Berlin (ddp-bln). Auf der Großbaustelle des Hauptstadtflughafens Berlin Brandenburg International (BBI) in Schönefeld stehen am künftigen Terminal nur noch wenige Kräne. Als die Stahlkonstruktion für die Passagierabfertigungshalle errichtet wurde, waren nach Angaben von BBI-Sprecher Ralf Kunkel in Spitzenzeiten bis zu 50 große Kräne in Betrieb. Inzwischen ist der Rohbau fast abgeschlossen, am 7. Mai wird Richtfest gefeiert. Dazu hat die Flughafengesellschaft rund 1500 Gäste eingeladen, darunter sind Bundesverkehrsminister Peter Ramsauer (CSU), Berlins Regierender Bürgermeister Klaus Wowereit und Brandenburgs Ministerpräsident Matthias Platzeck (beide SPD).

Kunkel versichert, dass der Rohbau des Terminals im Zeitplan fertiggestellt und dann zügig mit dem Innenausbau begonnen werde. Bis April 2011 seien die Arbeiten am Terminal abgeschlossen, im Mai 2011 werde eine sechsmonatige Testphase eingeleitet. Dabei werden die Funktionsabläufe im Terminal auf Herz und Nieren geprüft. Auf dem Prüfstand stehen unter anderem die Gepäcksortieranlage und der Check-in-Bereich. Die Abfertigungshalle werde rechtzeitig zur Inbetriebnahme des BBI fertig sein, betont Kunkel. Auch halte die Flughafengesellschaft an ihrem «ehrgeizigen, ambitionierten» Eröffnungstermin für den Flughafen Ende Oktober 2011 fest.

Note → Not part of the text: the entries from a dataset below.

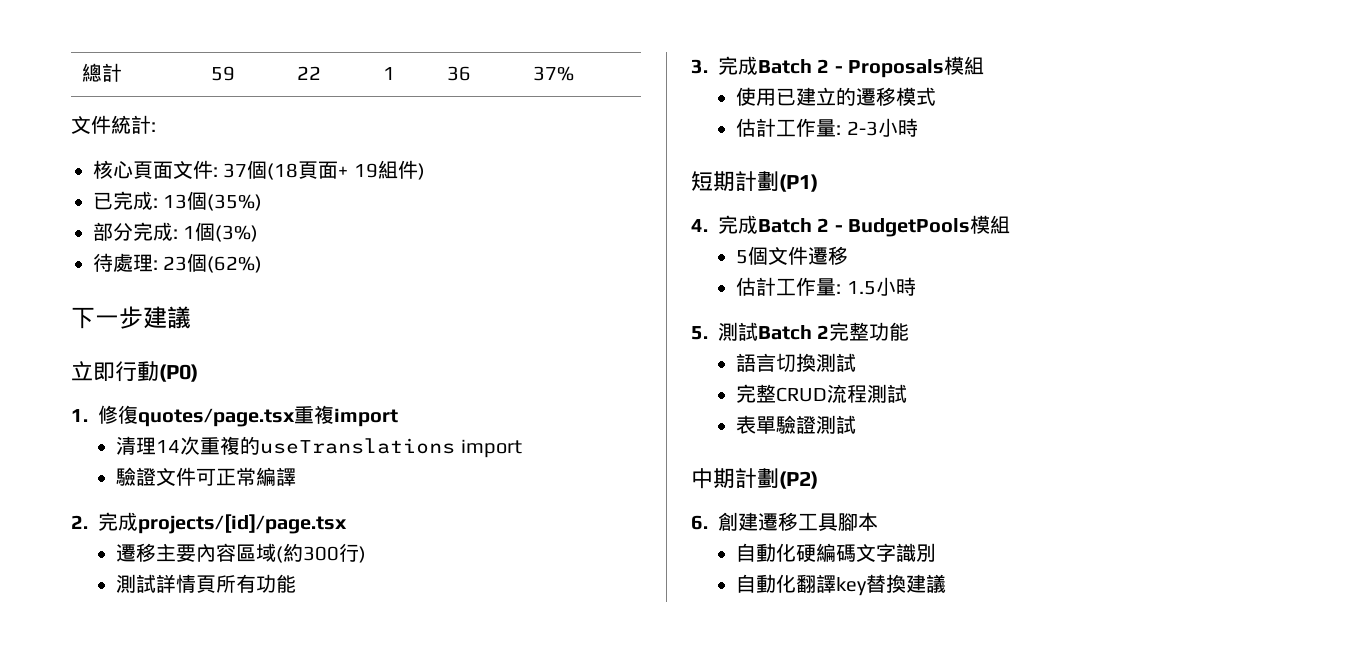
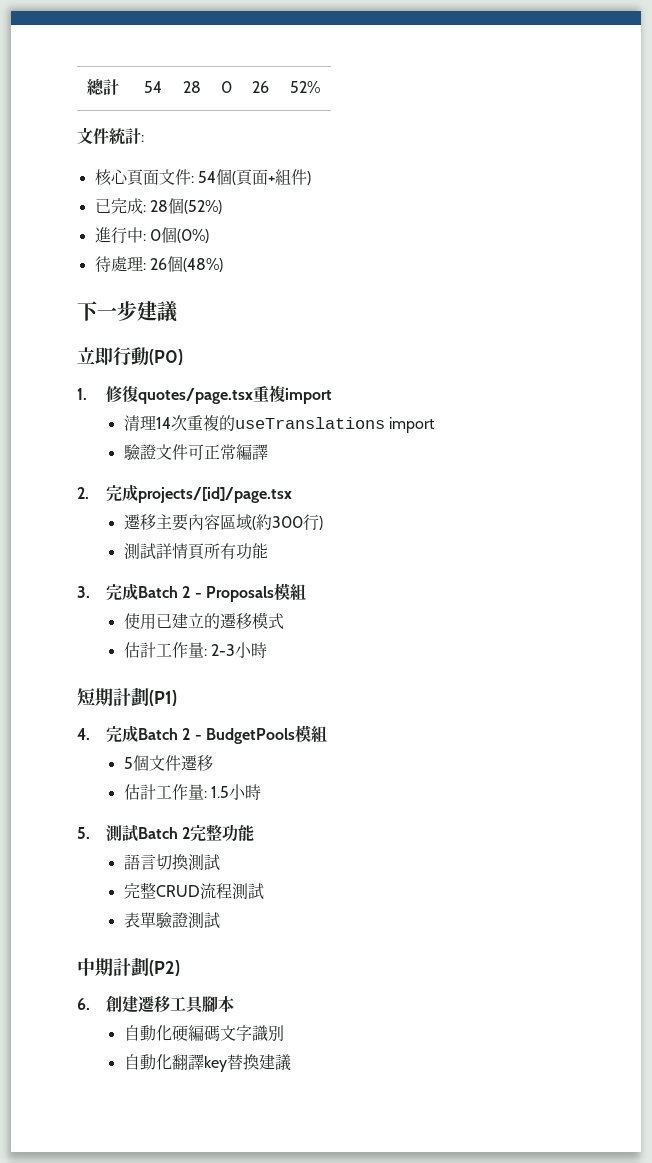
- 總計 | 59 | 22 | 1 | 36 | 37%
+ 總計 | 54 | 28 | 0 | 26 | 52%
- 核心頁面文件: 37個(18頁面+ 19組件)
+ 核心頁面文件: 54個(頁面+組件)
- 已完成: 13個(35%)
- 部分完成: 1個(3%)
+ 已完成: 28個(52%)
+ 進行中: 0個(0%)
- 待處理: 23個(62%)
+ 待處理: 26個(48%)

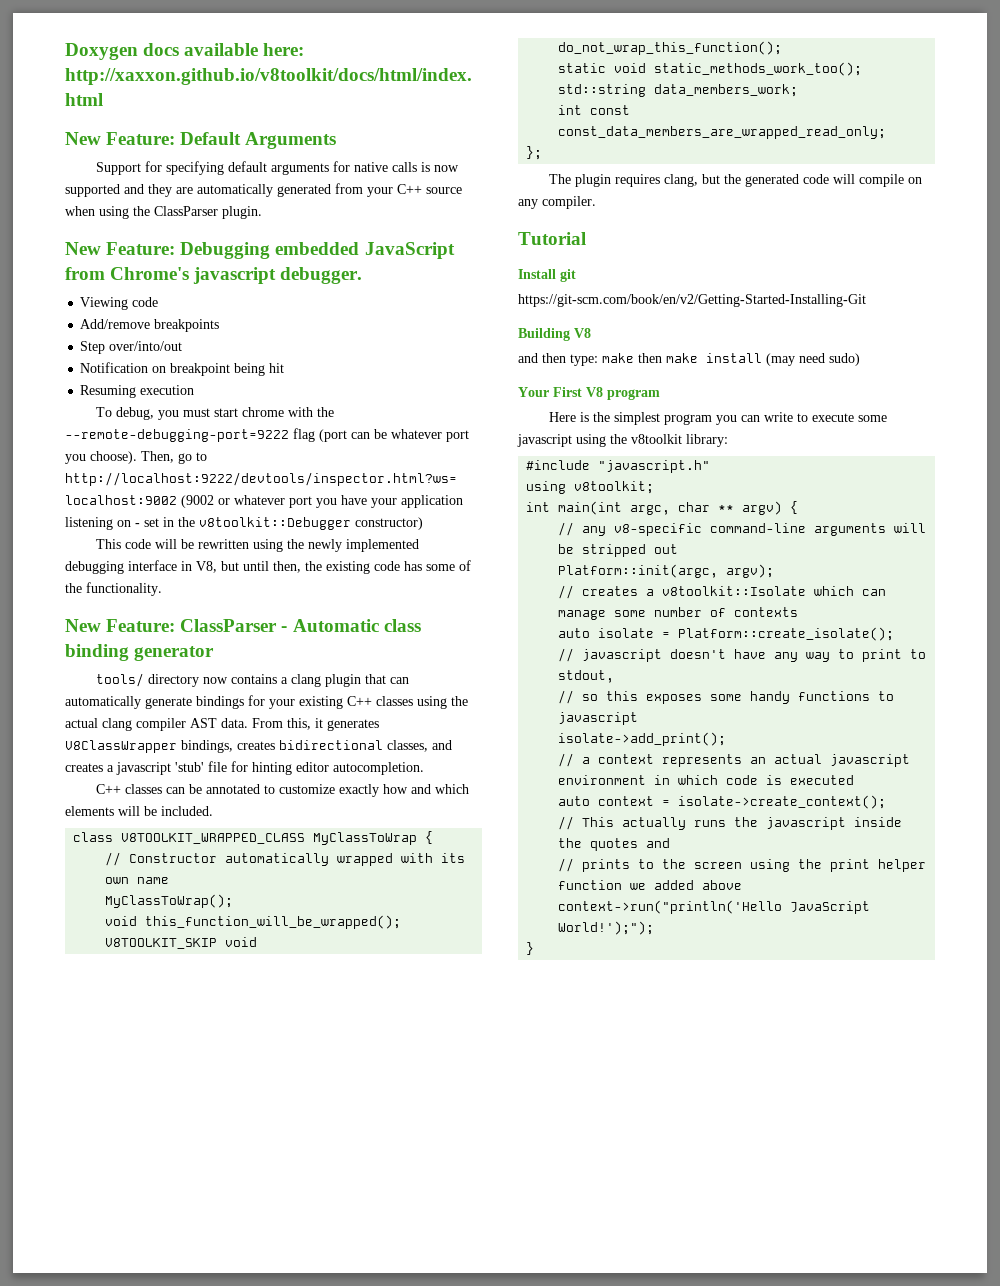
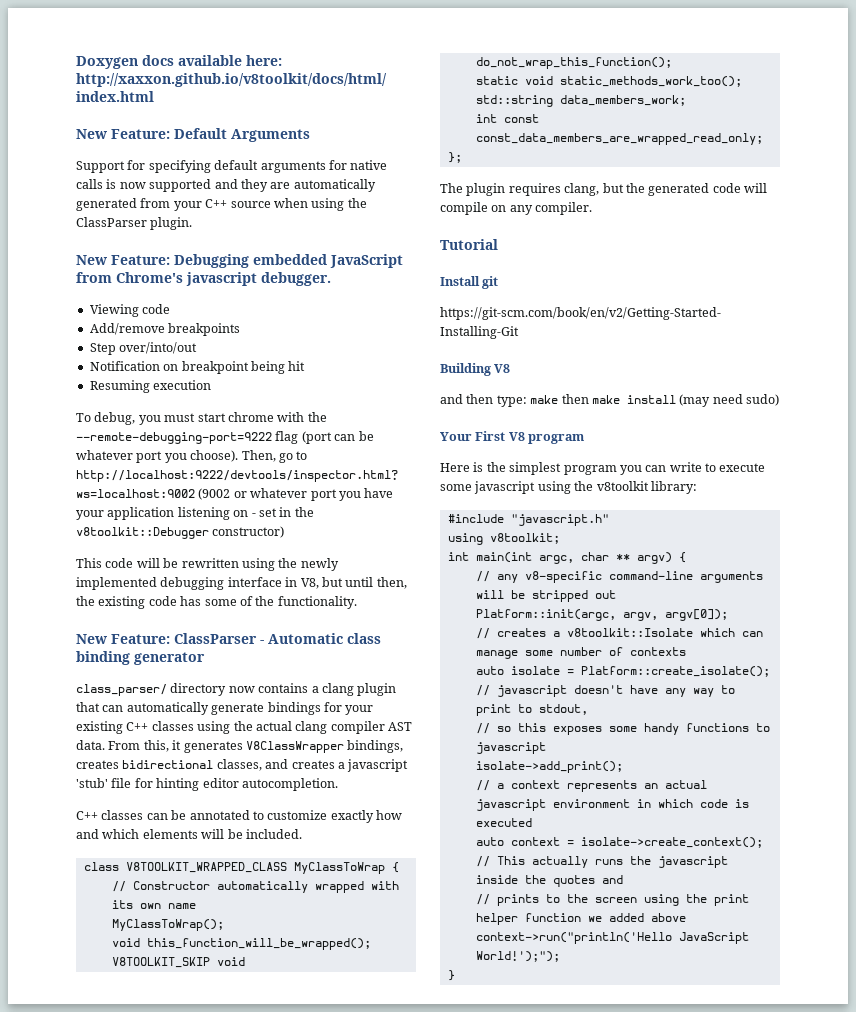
- tools/ directory now contains a clang plugin that can automatically generate bindings for your existing C++ classes using the actual clang compiler AST data.
+ class_parser/ directory now contains a clang plugin that can automatically generate bindings for your existing C++ classes using the actual clang compiler AST data.
- Platform::init(argc, argv);
+ Platform::init(argc, argv, argv[0]);

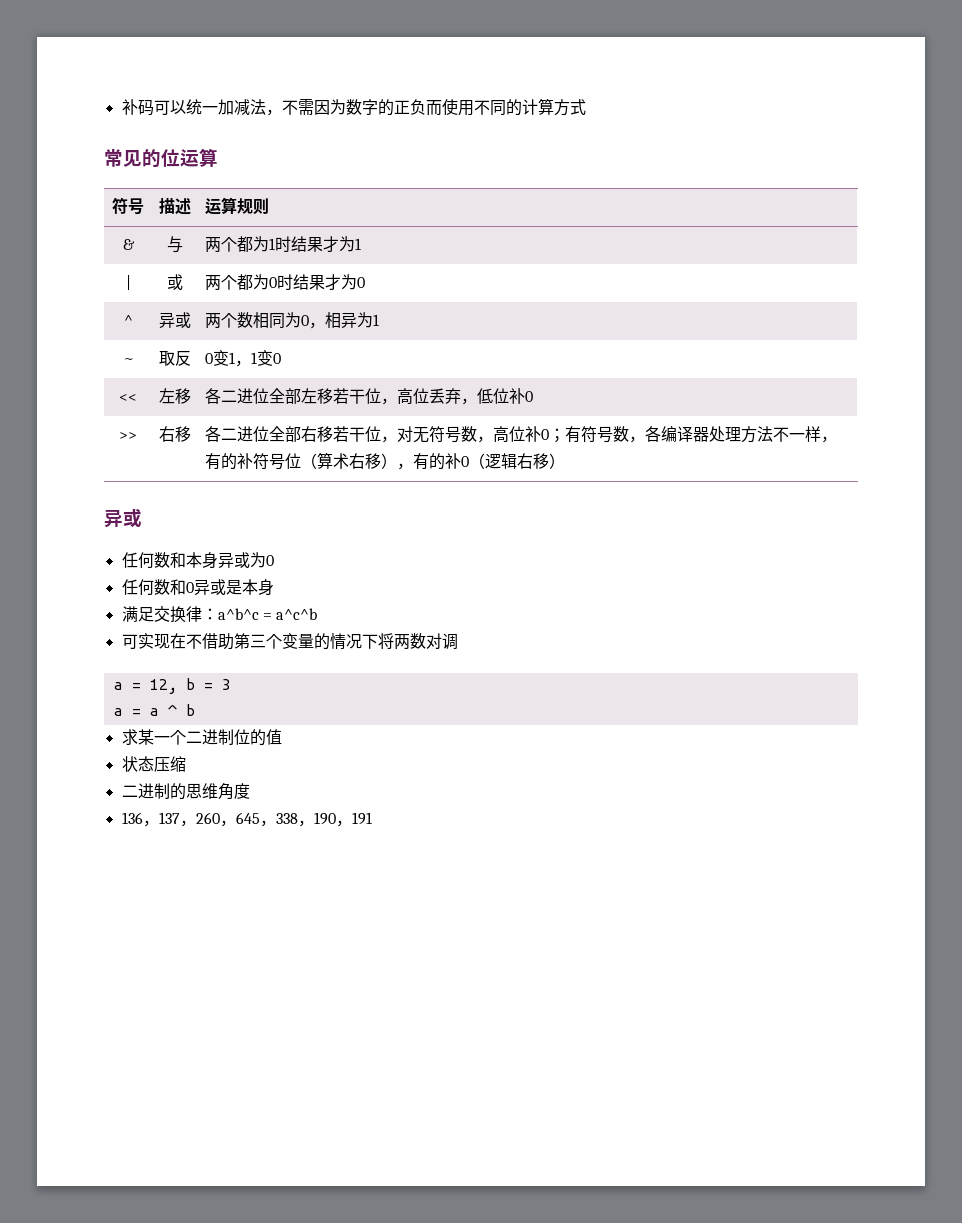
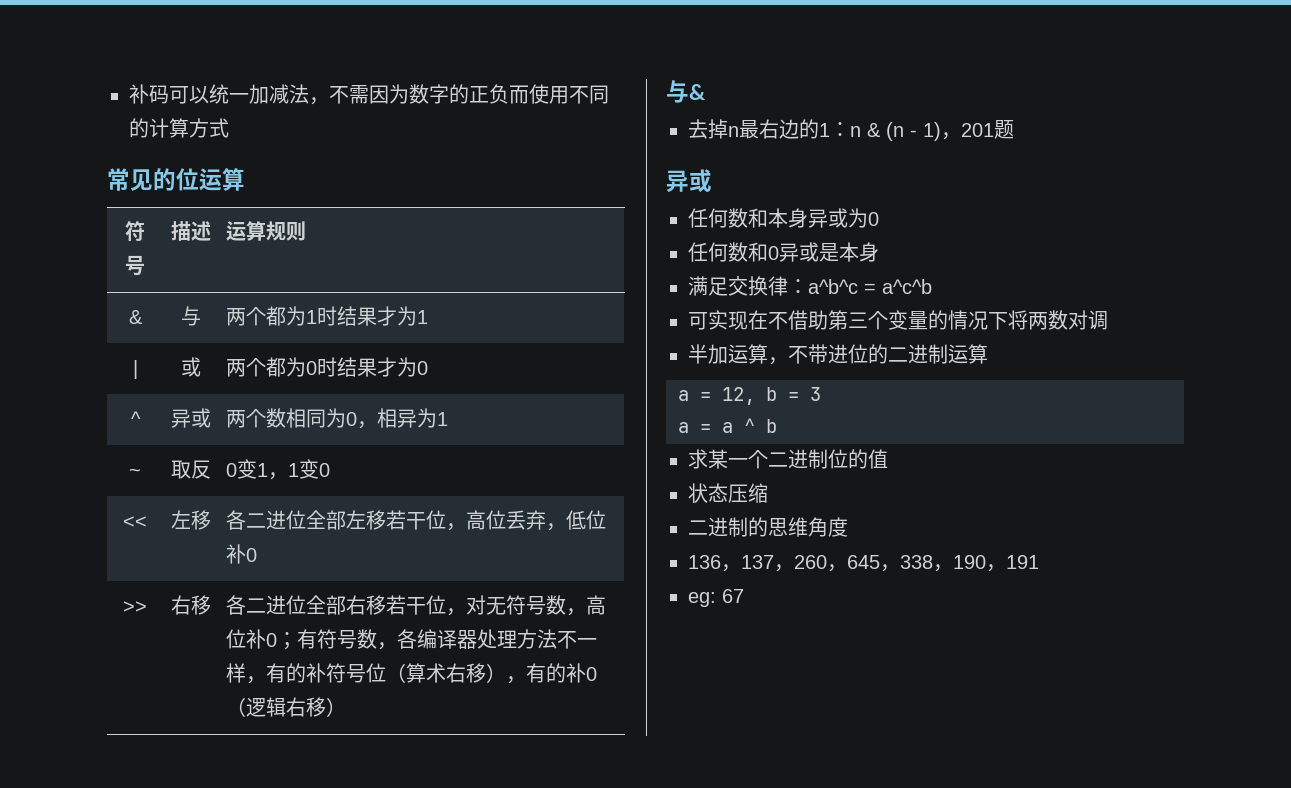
+ 与&
+ 去掉n最右边的1：n & (n - 1)，201题
+ 半加运算，不带进位的二进制运算
+ eg: 67

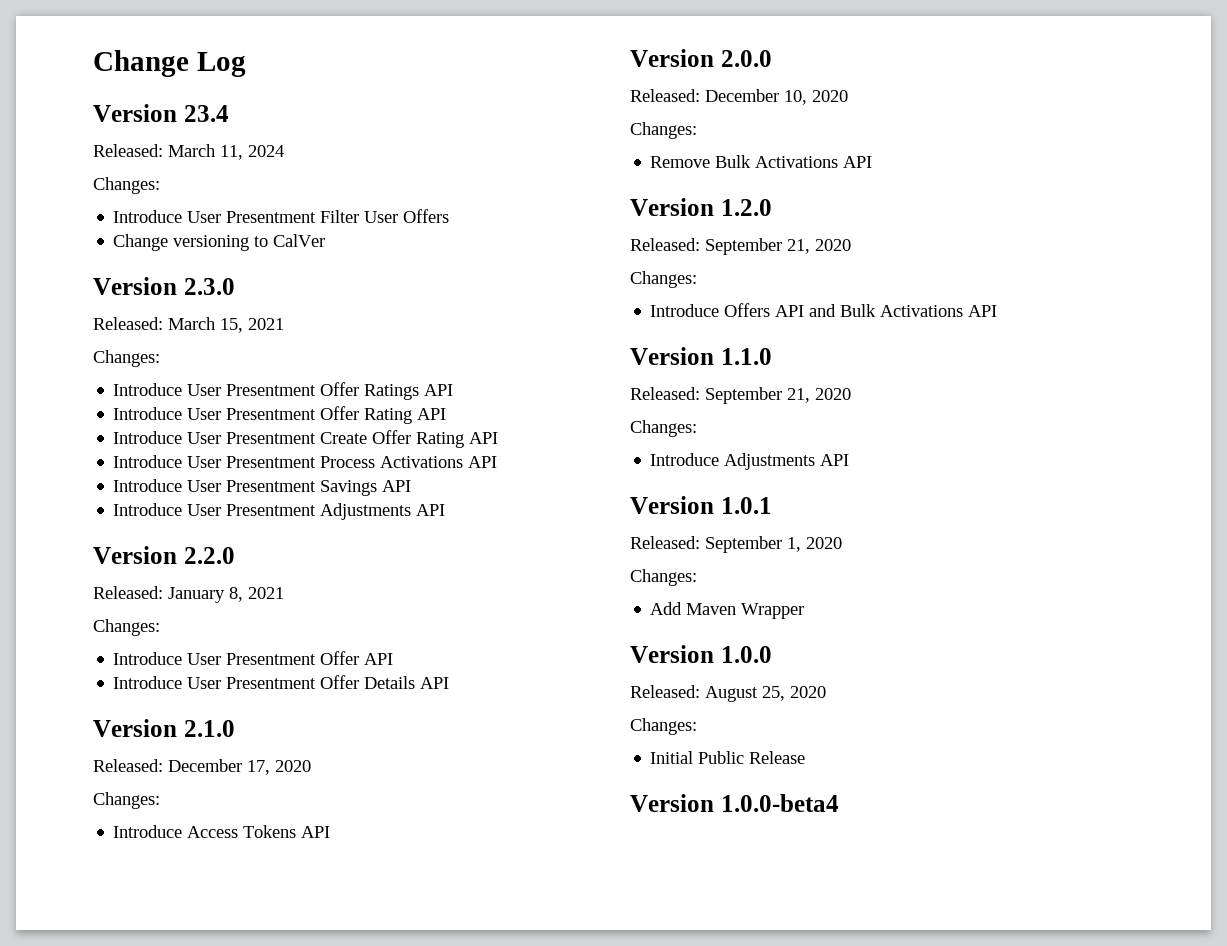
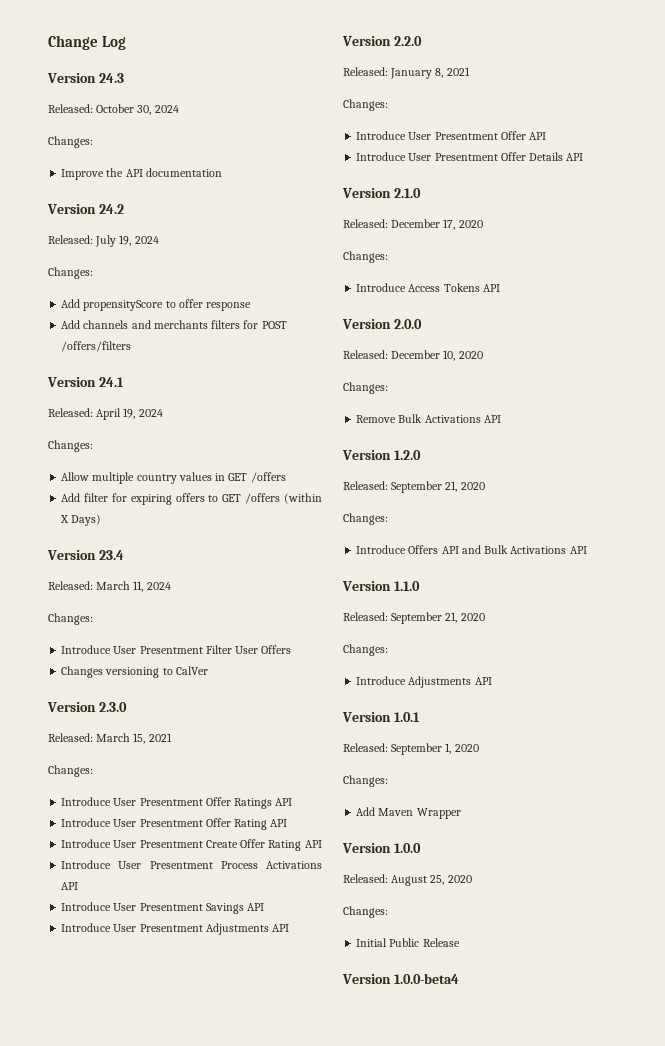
+ Version 24.3
+ Released: October 30, 2024
+ Changes:
+ Improve the API documentation
+ Version 24.2
+ Released: July 19, 2024
+ Changes:
+ Add propensityScore to offer response
+ Add channels and merchants filters for POST /offers/filters
+ Version 24.1
+ Released: April 19, 2024
+ Changes:
+ Allow multiple country values in GET /offers
+ Add filter for expiring offers to GET /offers (within X Days)
- Change versioning to CalVer
+ Changes versioning to CalVer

Dabei hat der harte Winter zu Verzögerungen geführt, wie BBI-Geschäftsführer Martin Körtgen und unlängst auch Wowereit einräumten. Doch die verlorene Zeit könne durch intensiven Schichtbetrieb wieder aufgeholt werden. Nach Körtgens Worten wird «unter Volldampf» daran gearbeitet, das größte Infrastrukturprojekt Ostdeutschlands fristgemäß der Öffentlichkeit zu übergeben.

Mit dem Innenausbau des Terminals in der Größe des Berliner Olympiastadions wurde teilweise schon begonnen. So laufen seit Februar die Arbeiten an der Gepäcksortieranlage, die sich über zwei Etagen erstreckt. Nach dem Richtfest wird die gesamte Haustechnik installiert, und es werden die Stromkabel verlegt. Mehr als 16 Fluggastbrücken sind am Haupt-Pier vorgesehen, weitere neun Brücken erhält der Süd-Pier. Am Nord-Pier gehen die Passagiere zu Fuß zu den Maschinen der Billig-Fluglinien.

Das Empfangsgebäude erhält einen Natursteinboden, die Wände werden teilweise mit Holzpaneelen verkleidet. Die gesamte Fassade besteht aus Glas. In die Decke sind Oberlichter eingearbeitet. So werde das Gebäude tagsüber durch Tageslicht erhellt, sagt Kunkel. Insgesamt werde es eine ruhige, lichte Atmosphäre ausstrahlen. Ein von Säulen gestütztes Vordach überspannt die mehrspurige Zufahrtstraße zum Terminal.

Das Gebäude sieht nach Kunkels Worten «wie eine überdimensionierte Neue Nationalgalerie» aus. Es greife mit seinen gegliederten Fassaden und klaren geometrischen Formen architektonische Elemente von Karl Friedrich Schinkel (1781-1841) bis zu Ludwig Mies van der Rohe (1886-1969) auf. Durch die Anlehnung an die regionale Bautradition werde der BBI «klar in der Hauptstadtregion verortet», sagt Kunkel.

Im Vordergrund stehe die Funktionalität. «Man kann sich hier nicht verlaufen», fügt der Sprecher hinzu. Die Wege zu den Fluggastbrücken oder vom unterirdischen Bahnhof hinauf zur Abfertigungshalle seien kurz. Im Terminal entstehe ein großer «Marktplatz mit hoher Aufenthaltsqualität», sagt Kunkel weiter.

Insgesamt wird es 30 gastronomische Betriebe geben, die vom Fast-Food-Imbiss bis zu Gourmet-Restaurants reichen. Darüber hinaus sind 20 Serviceeinrichtungen wie Autovermietungen und Reisebüros geplant. Hinzu kommen rund 100 Geschäfte, deren Angebot von Souvenirs über Parfümerieartikel bis hin zu Lebensmitteln und Luxusgütern wie hochwertige Handtaschen und Uhren reicht. Auch bei Einzelhandel und Gastronomie werde ein deutlicher regionaler Bezug sichtbar sein, sagt Kunkel.